Wednesday, May 25, 2016

The Long Earth

The Long Earth
by Terry Pratchett
Harper Collins, 2012. Science Fiction. 336 pgs.

In the first of four collaborative works, Terry Pratchett and Stephen Baxter weave a tale of exploration in the modern age. When a way to ‘step’ east or west into an infinite series of parallel earths is published on the Internet, it sparks a wave of pioneers uprooting their lives to explore and settle the Long Earth. A gifted stepper pairs with a new AI to explore the Long Earth and see what new dangers await humanity.
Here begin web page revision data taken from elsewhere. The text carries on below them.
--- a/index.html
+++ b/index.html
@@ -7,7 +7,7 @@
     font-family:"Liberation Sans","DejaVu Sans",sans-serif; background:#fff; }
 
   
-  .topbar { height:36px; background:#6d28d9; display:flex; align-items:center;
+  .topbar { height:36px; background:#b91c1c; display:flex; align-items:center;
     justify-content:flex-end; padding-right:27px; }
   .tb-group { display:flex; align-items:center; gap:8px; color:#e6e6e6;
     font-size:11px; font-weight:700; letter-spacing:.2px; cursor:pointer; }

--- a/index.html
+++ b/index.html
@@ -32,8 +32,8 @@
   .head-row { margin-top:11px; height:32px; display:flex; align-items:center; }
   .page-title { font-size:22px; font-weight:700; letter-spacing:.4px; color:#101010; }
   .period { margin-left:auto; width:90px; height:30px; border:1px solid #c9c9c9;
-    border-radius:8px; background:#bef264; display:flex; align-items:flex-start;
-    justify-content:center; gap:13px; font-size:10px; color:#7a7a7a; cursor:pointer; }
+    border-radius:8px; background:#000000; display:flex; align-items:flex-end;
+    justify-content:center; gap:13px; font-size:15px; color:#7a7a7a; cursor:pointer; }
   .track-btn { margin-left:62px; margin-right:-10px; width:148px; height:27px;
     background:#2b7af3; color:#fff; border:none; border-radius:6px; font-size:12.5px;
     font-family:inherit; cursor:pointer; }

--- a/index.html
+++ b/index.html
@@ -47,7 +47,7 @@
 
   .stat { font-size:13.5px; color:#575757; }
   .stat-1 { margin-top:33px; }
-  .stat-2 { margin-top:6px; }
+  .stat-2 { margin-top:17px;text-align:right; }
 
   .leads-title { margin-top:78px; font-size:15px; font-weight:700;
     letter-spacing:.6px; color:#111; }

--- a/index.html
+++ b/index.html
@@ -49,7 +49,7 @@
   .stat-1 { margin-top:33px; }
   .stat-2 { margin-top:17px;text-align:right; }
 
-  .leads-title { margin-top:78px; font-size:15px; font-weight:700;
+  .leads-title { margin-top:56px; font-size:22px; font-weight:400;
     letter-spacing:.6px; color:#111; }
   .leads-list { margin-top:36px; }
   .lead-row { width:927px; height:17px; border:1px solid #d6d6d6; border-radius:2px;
Pratchett and Baxter work well together to create a curious if sometimes dry hypothetical scenario. Pratchett’s dialogue will remind readers of the dry wit of his Discworld series while Baxter’s ideas keep the reader grounded in the plausible given the premise of the story. The outlook of the plot is based on a negative view of human nature; the main characters are more cynical than they need be throughout the book. In addition, the two British authors focus on primarily American politics when the topic is raised; the result is clumsy and erring on the side on arbitrary villain. Religious questions are handled slightly better, but scorn or indifference are the rule. The is intriguing and full of surprises, but the personal bias of the authors overshadows some of the character development.

I listened to the audio-book narrated by Michael Fenton-Stevens, and he rises to the challenge of multiple perspectives. He uses unique voices for each character and manages believable accents for the different regional backgrounds.